Ночью все было по-другому. Во время вечерней прогулки до резиденции с портфелем, набитым бумагами, я старался замедлить шаг, иногда даже останавливался. Я вдыхал воздух с запахом земли, травы и пыльцы, слушал ветер или стук дождя. Иногда я смотрел на свет, падающий на колонны, на царственную массу Белого дома, на его флаг на крыше, ярко освещенный, или смотрел на монумент Вашингтона, пронзающий черное небо вдали, иногда замечая луну и звезды над ним или мерцание пролетающего самолета.
В такие моменты я удивлялся странному пути и идее, которые привели меня в это место.
Я не происхожу из политической семьи. Мои бабушка и дедушка по материнской линии были выходцами со Среднего Запада, в основном шотландско-ирландского происхождения. Их можно было бы назвать либералами, особенно по стандартам канзасских городков времен депрессии, в которых они родились, и они старательно следили за новостями. "Это часть того, как быть хорошо информированным гражданином", — говорила мне моя бабушка, которую мы все звали Тоот (сокращение от Туту, или бабушка, на гавайском языке), просматривая утреннюю газету Honolulu Advertiser. Но у нее и моего дедушки не было никаких твердых идеологических или партийных пристрастий, кроме того, что они считали здравым смыслом. Они думали о работе — моя бабушка была вице-президентом по эскроу в одном из местных банков, мой дедушка — продавцом страховых полисов, — об оплате счетов и мелких развлечениях, которые могла предложить жизнь.

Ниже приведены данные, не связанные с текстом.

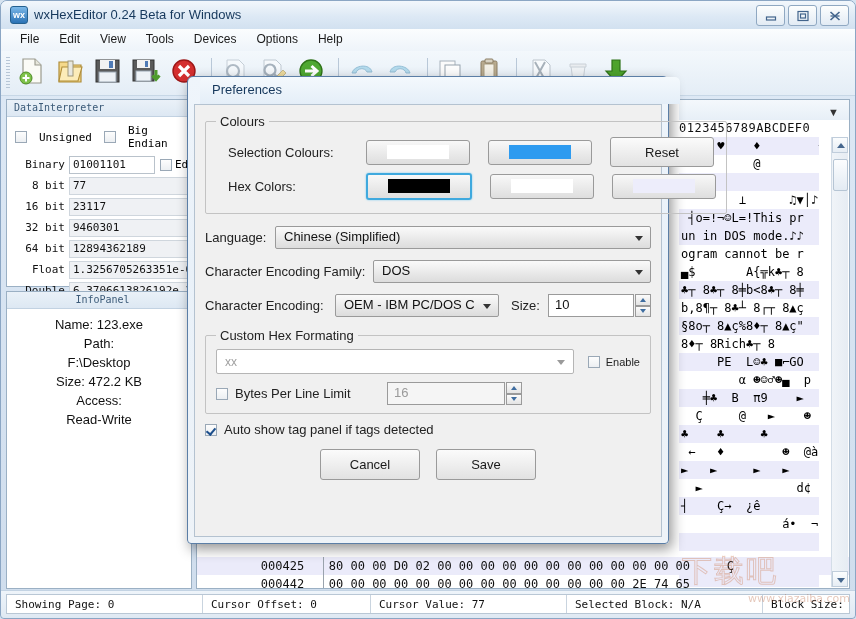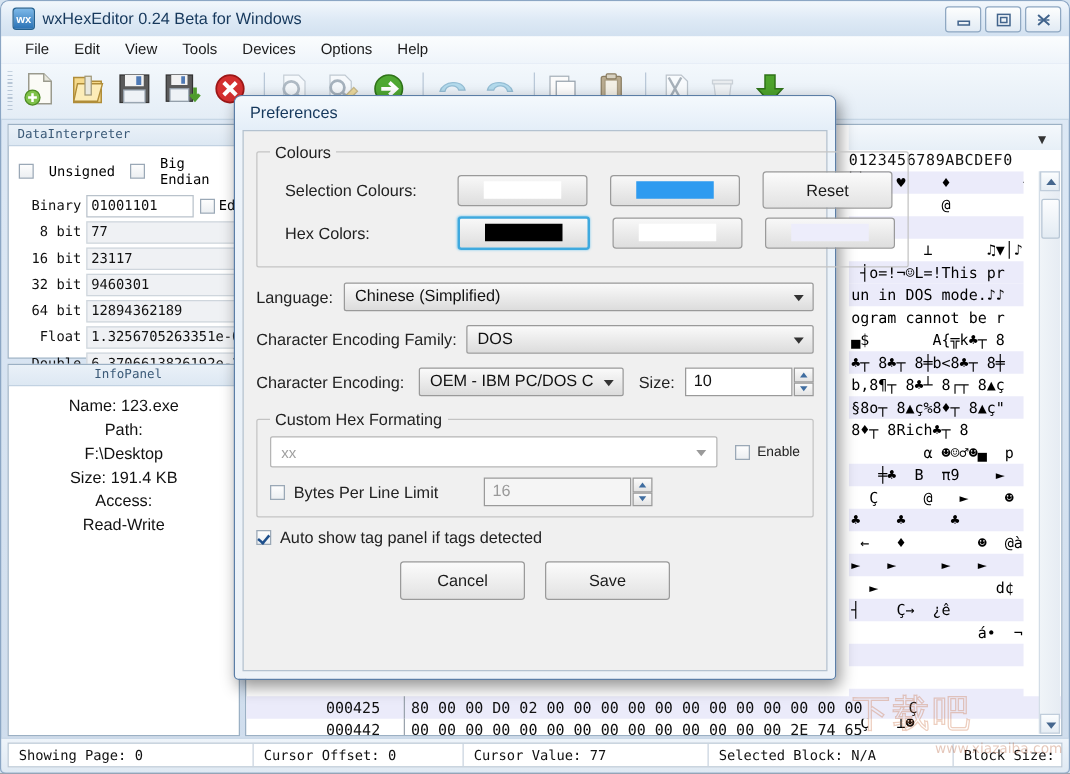"Preferences" .pf-title { left: 0 -> 12px }
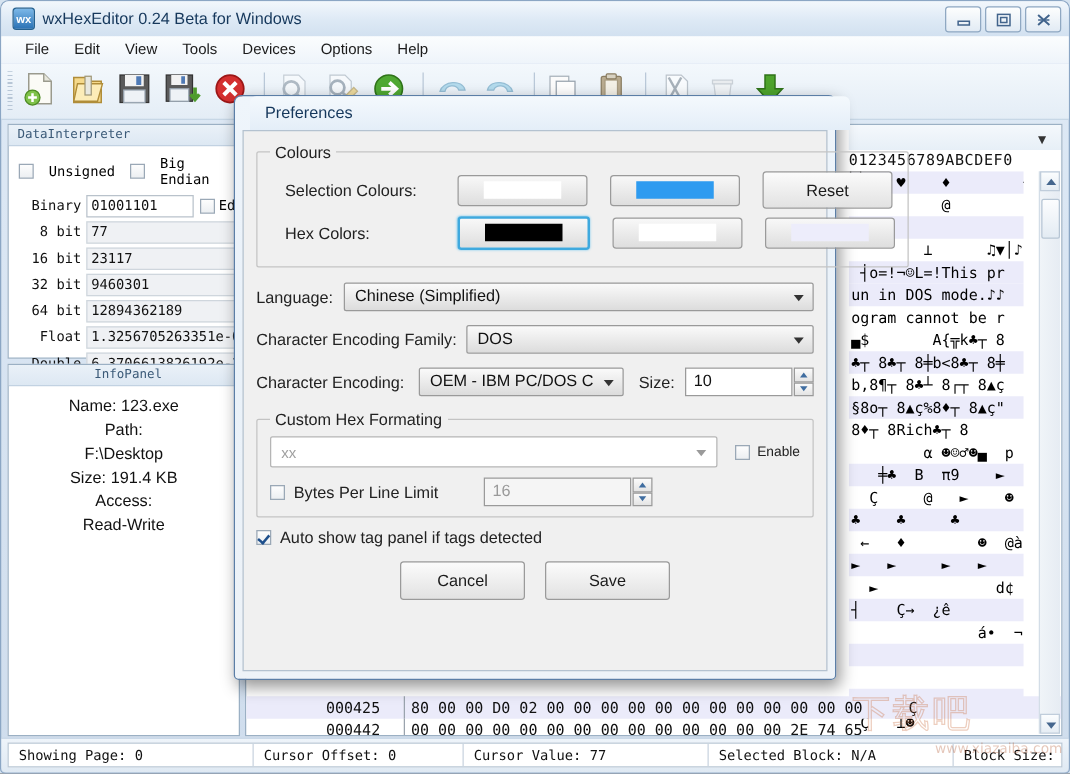"PE L☺♣ ■⌐GO" div.arow { html: none -> <div> PE L☺♣ ■⌐GO</div> }
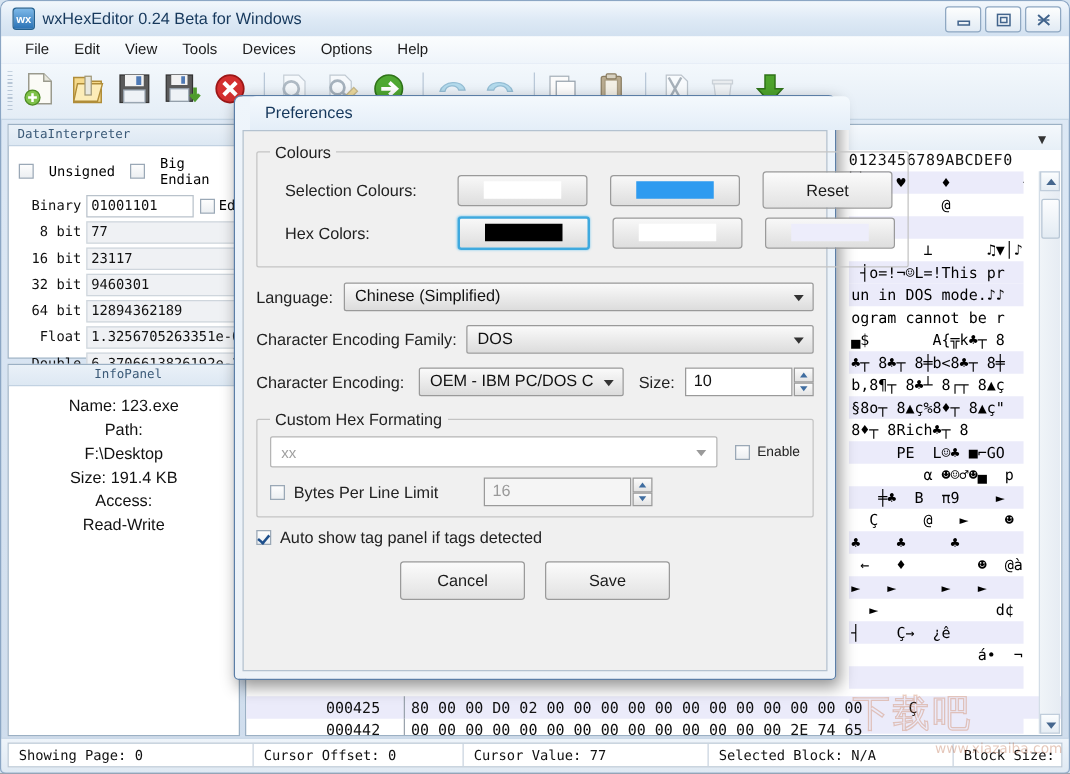"Size: 191.4 KB" div { text: 191.4 -> 472.2 }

И вообще, они жили на Оаху, где ничто не казалось таким срочным. После нескольких лет, проведенных в таких разных местах, как Оклахома, Техас и штат Вашингтон, они наконец переехали на Гавайи в 1960 году, через год после создания штата. Теперь большой океан отделял их от бунтов, протестов и прочих подобных вещей. Единственный политический разговор, который я могу вспомнить у моих бабушки и дедушки, пока я рос, был связан с прибрежным баром: Мэр Гонолулу снес любимое заведение дедушки, чтобы обновить пляжную полосу в дальнем конце Вайкики.
Дед так и не простил его за это.
Моя мать, Энн Данэм, была другой, полной сильных мнений. Единственный ребенок моих бабушки и дедушки, она бунтовала против условностей в средней школе — читала поэтов-битников и французских экзистенциалистов, ездила с подругой в Сан-Франциско на несколько дней, никому ничего не говоря. В детстве я слышала от нее о маршах за гражданские права и о том, почему война во Вьетнаме была ошибочной катастрофой; о женском движении (да, за равную оплату труда, но не за то, чтобы не брить ноги) и о войне с бедностью. Когда мы переехали жить в Индонезию к моему отчиму, она обязательно объяснила, в чем грехи правительственной коррупции ("Это просто воровство, Барри"), даже если казалось, что все этим занимаются. Позже, летом, когда мне исполнилось двенадцать лет, когда мы отправились в месячный семейный отпуск, путешествуя по Соединенным Штатам, она настояла на том, чтобы мы каждый вечер смотрели Уотергейтские слушания, давая свои собственные комментарии ("Чего вы ожидаете от маккартиста?").